Wake Forest, NC— One unexpected result of new environmental regulations in England has been the rapid growth of the wood pellet business in North Carolina.
A coal-fired power plant in England recently announced plans to convert half of the power plant to burn wood instead of coal. This project is primarily to avoid a new carbon dioxide tax that applies to coal. The new tax does not apply to wood since it is renewable. However, the wood fuel is expected to cost about three times the cost of coal and, of course, the extra cost will be reflected in higher electric rates.
What is stunning is the amount of wood fuel needed for this one project – 7.5 million metric tons of wood pellets are needed each year. That amount far exceeds what is available in England so nearly all will be imported from the US and Canada.
Port facilities are being expanded in Morehead City and Wilmington to handle both the materials and the increased numbers of ships necessary to move that much material across the Atlantic Ocean.

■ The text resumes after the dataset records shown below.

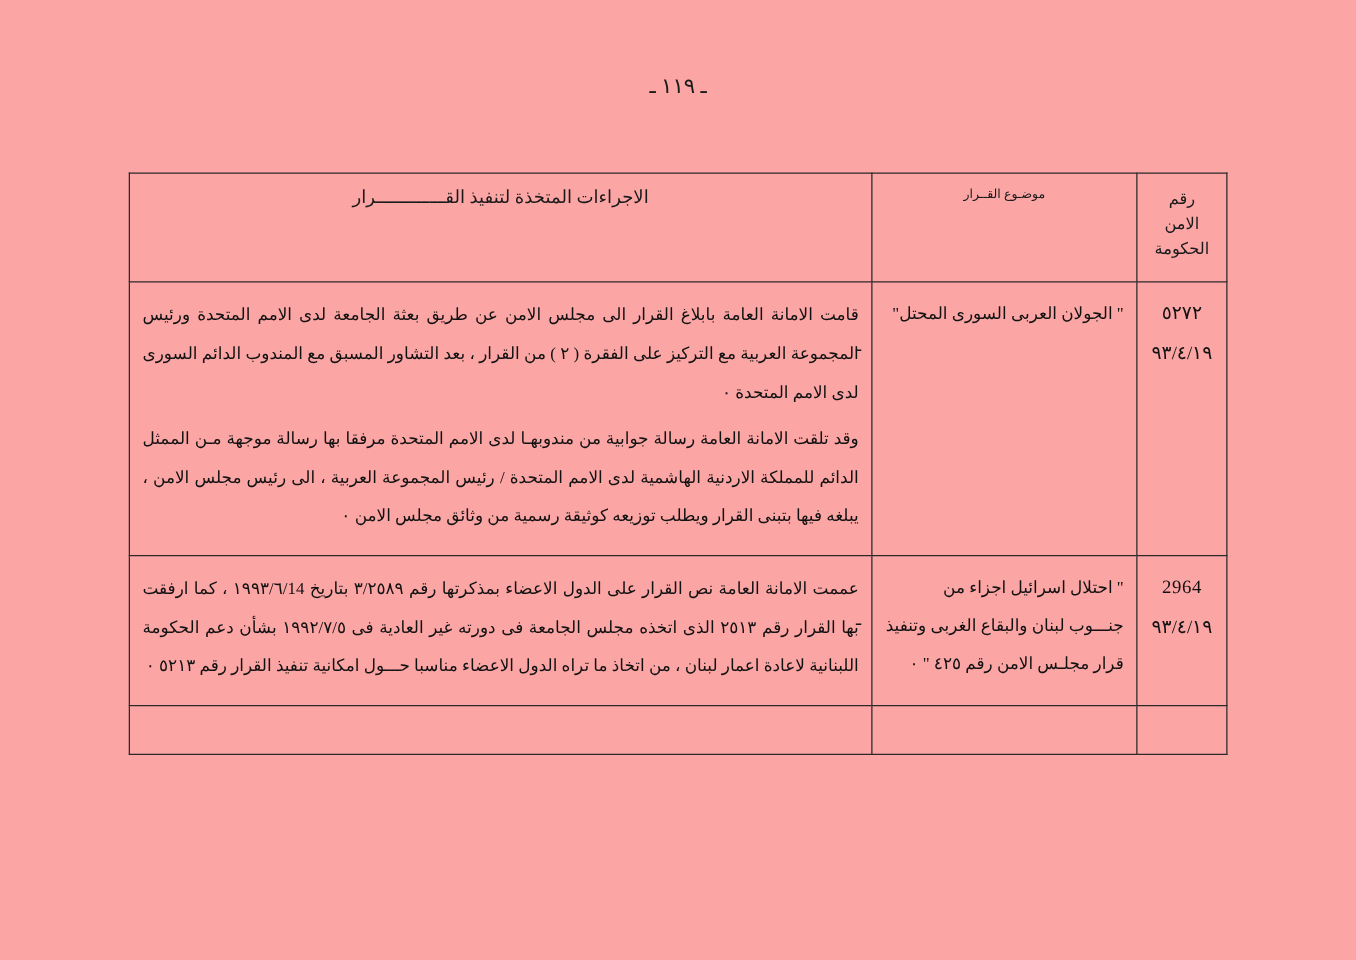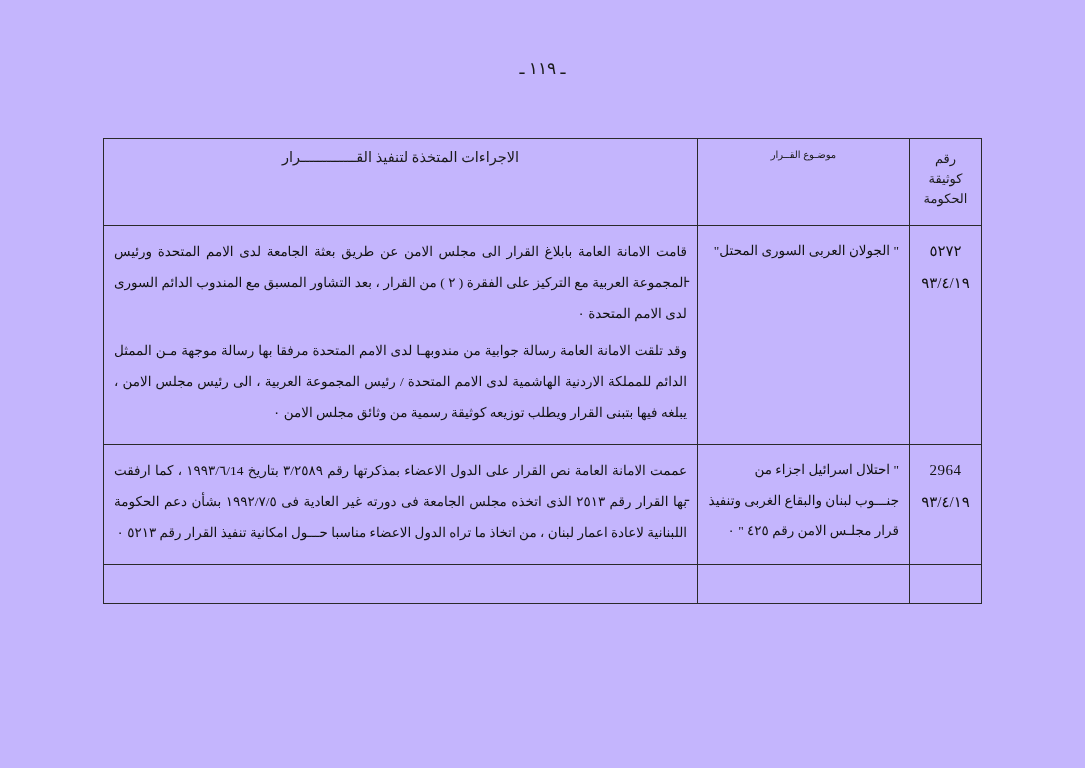--- a/index.html
+++ b/index.html
@@ -12,21 +12,21 @@
     height: 768px;
     font-family: "Liberation Serif", "DejaVu Serif", serif;
     color: #111111;
     position: relative;
     overflow: hidden;
   }
 
   .page {
     position: absolute;
     inset: 0;
-    background: #c4b5fd;
+    background: #fca5a5;
   }
 
   .page-number {
     position: absolute;
     top: 58px;
     left: 0;
     right: 0;
     text-align: center;
     font-size: 17px;
     letter-spacing: 2px;
@@ -146,21 +146,21 @@
   <div class="table-wrap">
     <table class="decisions">
       <colgroup>
         <col class="c-num">
         <col class="c-subj">
         <col class="c-meas">
       </colgroup>
       <thead>
         <tr>
           <td>
-            <div class="hdr-num">رقم كوثيقة</div>
+            <div class="hdr-num">رقم الامن</div>
             <div class="hdr-num">الحكومة</div>
           </td>
           <td class="hdr-subj">موضـوع القــرار</td>
           <td class="hdr-meas">الاجراءات المتخذة لتنفيذ القـــــــــــــرار</td>
         </tr>
       </thead>
       <tbody>
 
         <tr class="row-1">
           <td class="cell-num">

Originally envisioned as a use for wood waste, such as tops and limbs, generated by conventional logging operations, some environmental groups have raised concerns due to the increasing scale of these projects, that whole forests in eastern North Carolina will be clear-cut to provide this fuel. Some have estimated that it would take nearly 3 million acres of forest to supply this one project on a continuous basis.
As electric utilities in Great Britain and the European Union adjust to new rules that require 20% of all energy by 2020 to be renewable, they predict that the need for imported wood pellets will increase by at least ten times in just the next 5 years. That’s 75 million metric tons of wood pellets per year and nearly 30 million acres of forest.
We have watched the development of environmental regulations in the UK and EU with interest and wondered about the implications for the US. While you always worry about the “unintended consequences” of any new regulations, we had not expected the source of wood fuel to be the issue. It’s also surprising that these unintended effects have happened so quickly and so close to home.